Os outros têm famílias mais comuns, de dois, três filhos. Falo com os nove todos os dias, por telefone, à noite. Se não consigo falar com um, não sossego. Quero saber se estão bem, como passaram o dia, essas coisas. E domingos e feriados almoçamos juntos. É difícil reunir todo mundo sempre, mas a gente se esforça. Tenho certeza de que meus filhos, netos e bisnetos gostam da minha companhia.
Olhando para trás, não sei como dei conta de colocar os nove em um bom caminho. O único senão da minha história é que não fiz uma carreira, acabei cuidando da família. Não recrimino quem deixa os filhos para trabalhar. Mas no meu caso decidi que eu ia ser mãe em período integral. José aceitou sem se queixar.

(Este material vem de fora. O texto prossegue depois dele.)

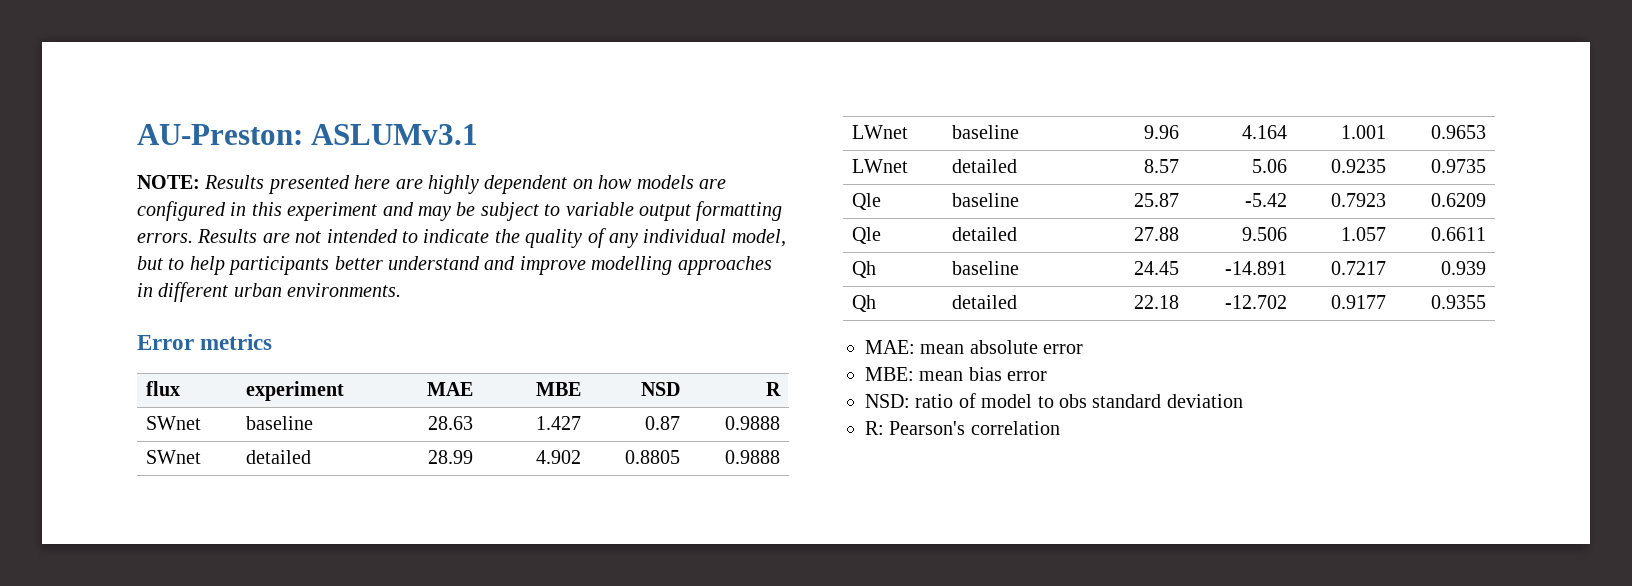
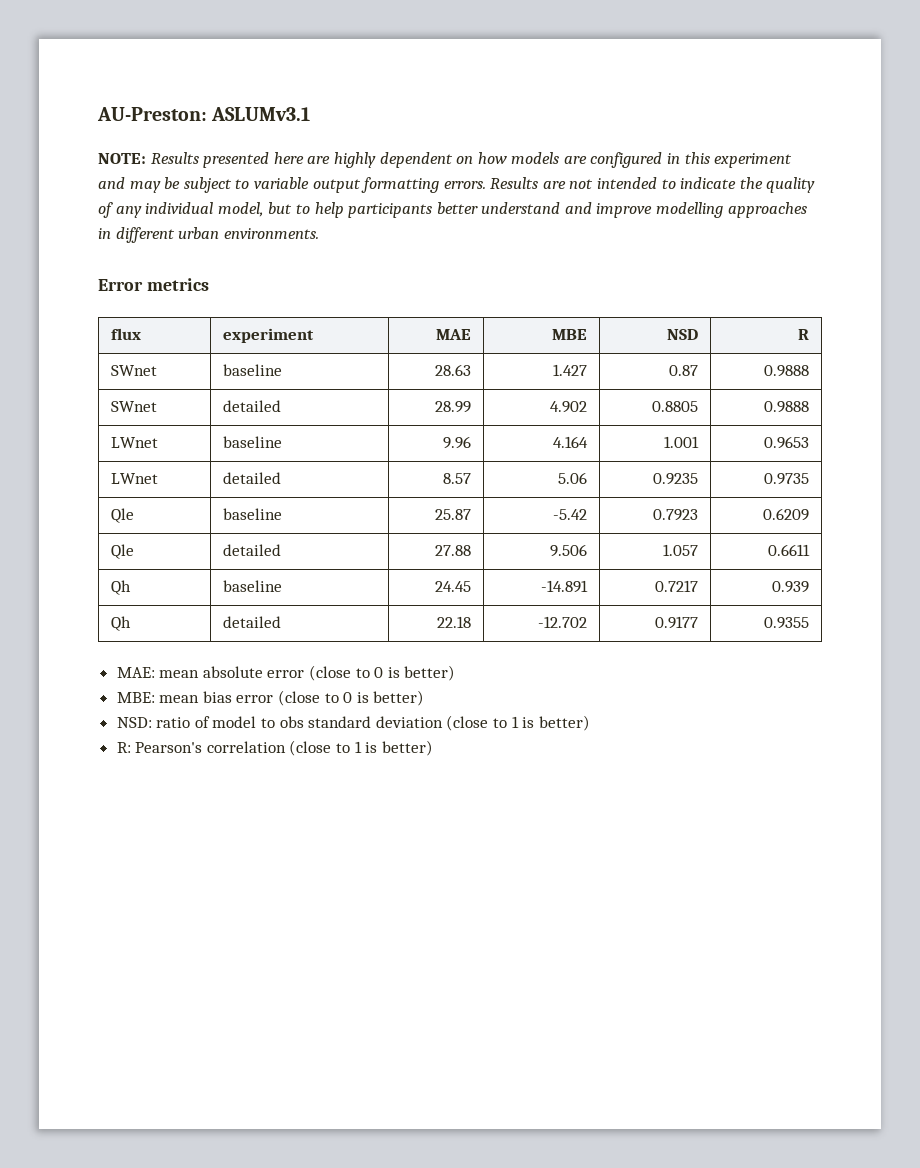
(1084, 349) none -> [309,665,456,681] (close to 0 is better)
(1048, 376) none -> [278,690,425,706] (close to 0 is better)
[865,421,1060,435] // R: Pearson's correlation -> [446,715,590,731] [116,740,433,756] (close to 1 is better) // R: Pearson's correlation (close to 1 is better)

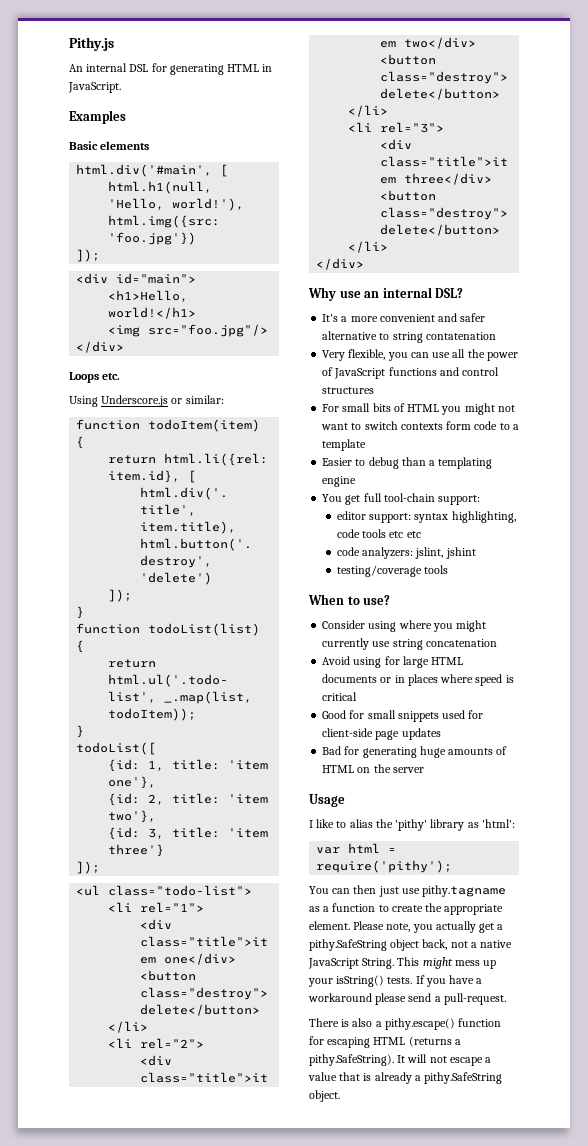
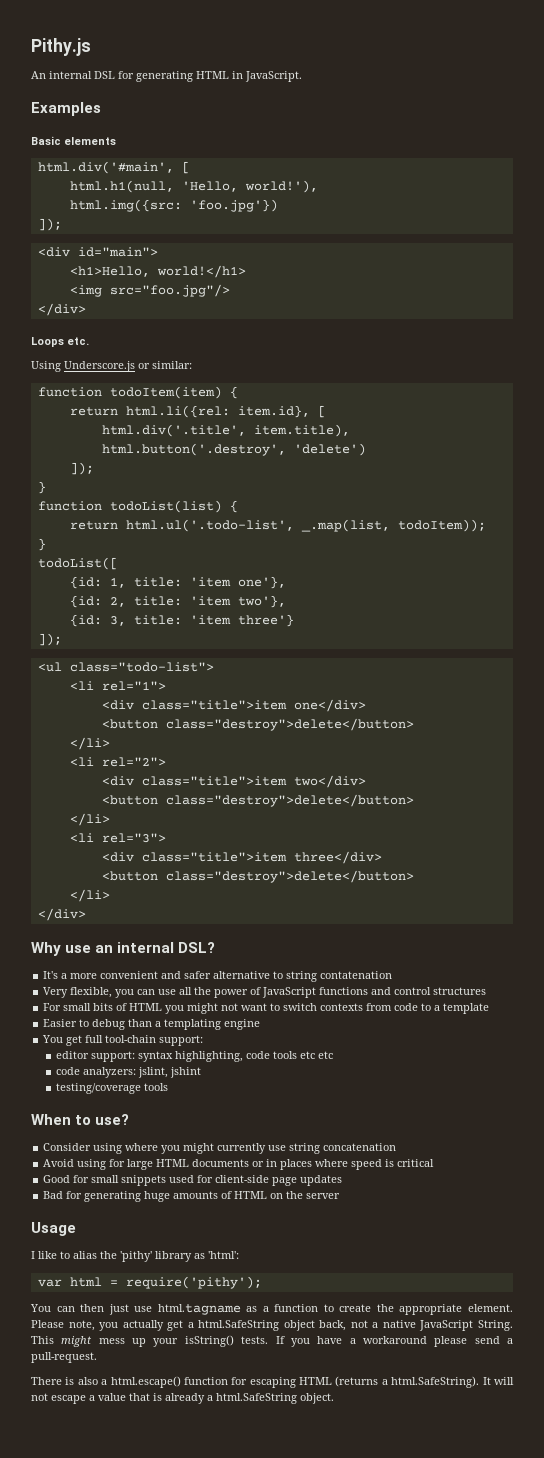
[446,421,472,430] form -> [366,1003,393,1011] from
[422,885,507,897] pithy.tagname -> [157,1304,241,1315] html.tagname
[309,939,387,951] pithy.SafeString -> [198,1320,280,1331] html.SafeString
[384,1018,455,1030] pithy.escape() -> [110,1376,181,1388] html.escape()
[309,1054,394,1066] pithy.SafeString). -> [391,1376,480,1388] html.SafeString).
[424,1072,503,1084] pithy.SafeString -> [216,1393,297,1404] html.SafeString

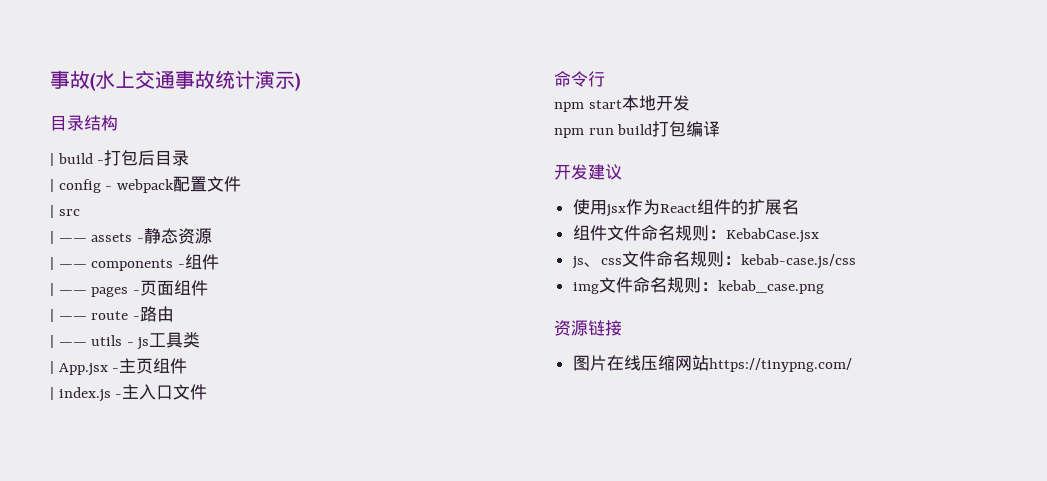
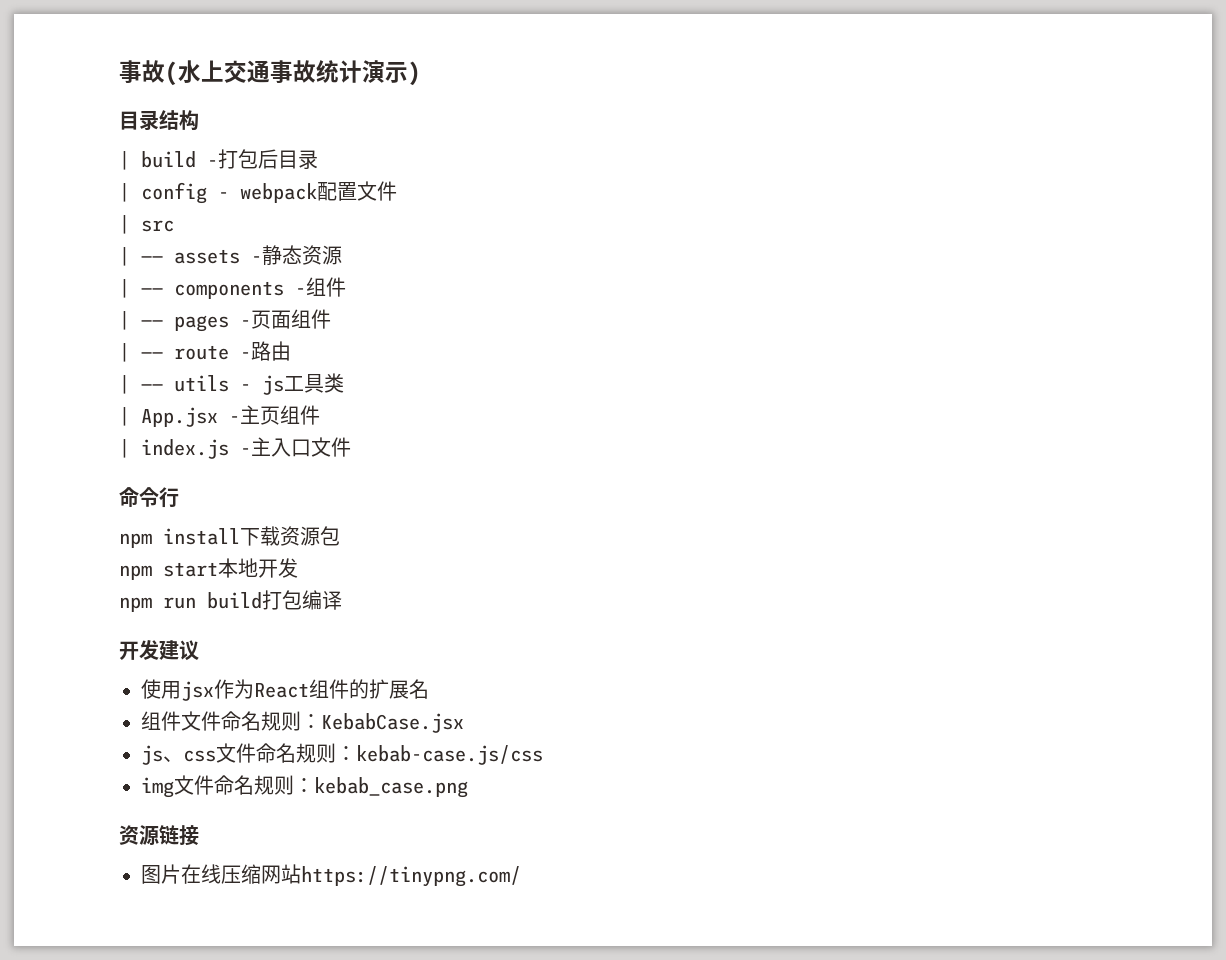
(605, 79) none -> [119,526,340,548] // npm install下载资源包

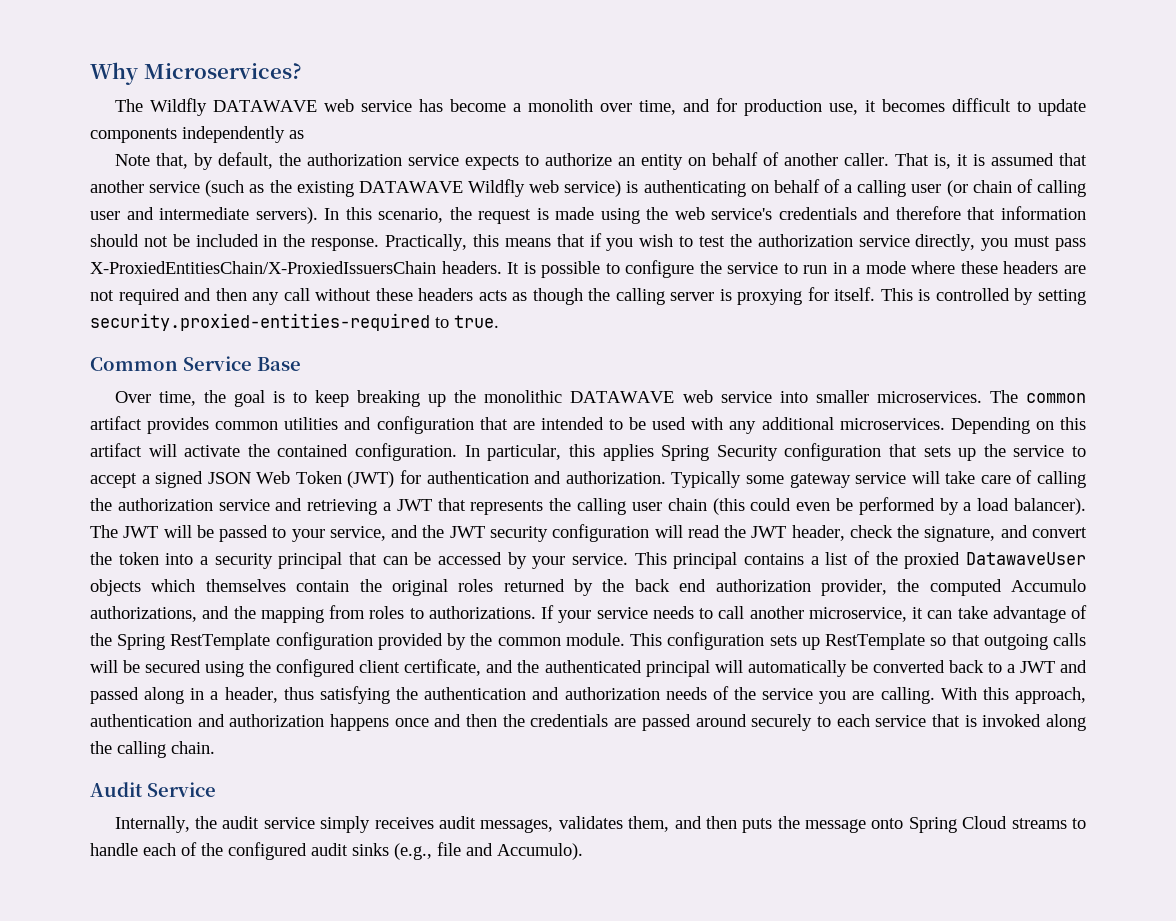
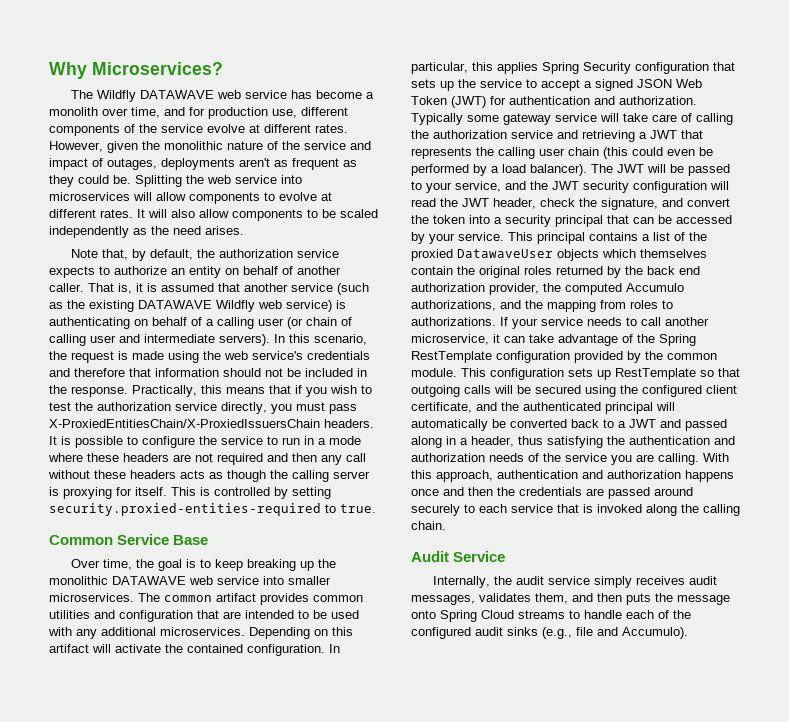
[864,98,1087,116] [90,128,177,143] it becomes difficult to update components -> [301,107,348,116] [49,124,348,136] [49,141,371,153] [49,158,357,170] [49,175,302,187] [49,192,332,204] [49,209,378,221] different components of the service evolve at different rates. However, given the monolithic nature of the service and impact of outages, deployments aren't as frequent as they could be. Splitting the web service into microservices will allow components to evolve at different rates. It will also allow components to be scaled
(304, 134) none -> [151,226,244,235] the need arises.

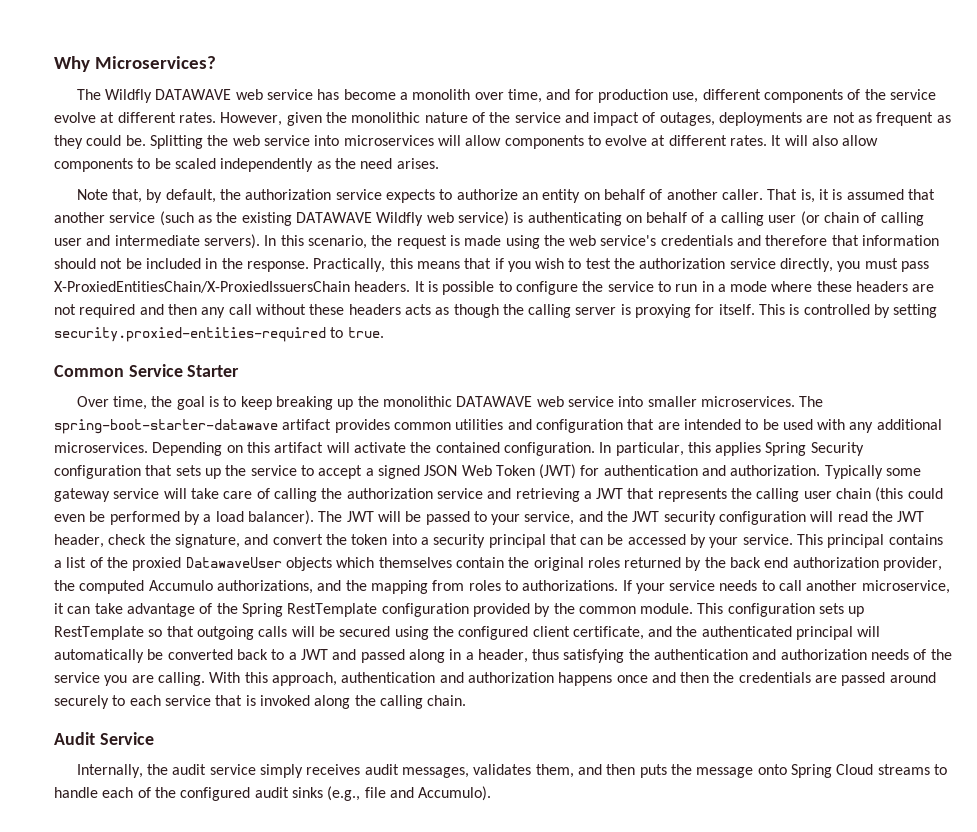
[239,158,270,167] aren't -> [806,112,855,123] are not
[173,535,209,545] Base -> [187,365,240,377] Starter
[164,595,212,602] common -> [54,419,278,434] spring-boot-starter-datawave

Há cinco anos, ele morreu. Teve um derrame fulminante. Mais uma vez não tive tempo de preparar o coração! Nossos filhos já estavam crescidos, e eu tive que aprender a viver sozinha. Engraçado isso. Vivi tantos anos com tanta gente em casa e, de repente, me vi assim, eu comigo mesma. Não foi fácil encarar essa realidade, mas tento não me apegar às tristezas.
Penso sempre no meu casamento, que foi uma maravilha, e em José como um grande companheiro. Realmente não posso reclamar de nada. Se sou feliz? Claro que sou. Quantas pessoas conseguem realizar seus sonhos? Tenho um orgulho imenso da família que criei, tenho prazer em ver meus filhos, conversar com eles e me divertir com os meus netos e bisnetos. Os mais velhos já trazem suas namoradas para me conhecer. Não é o máximo? Isso é vida!"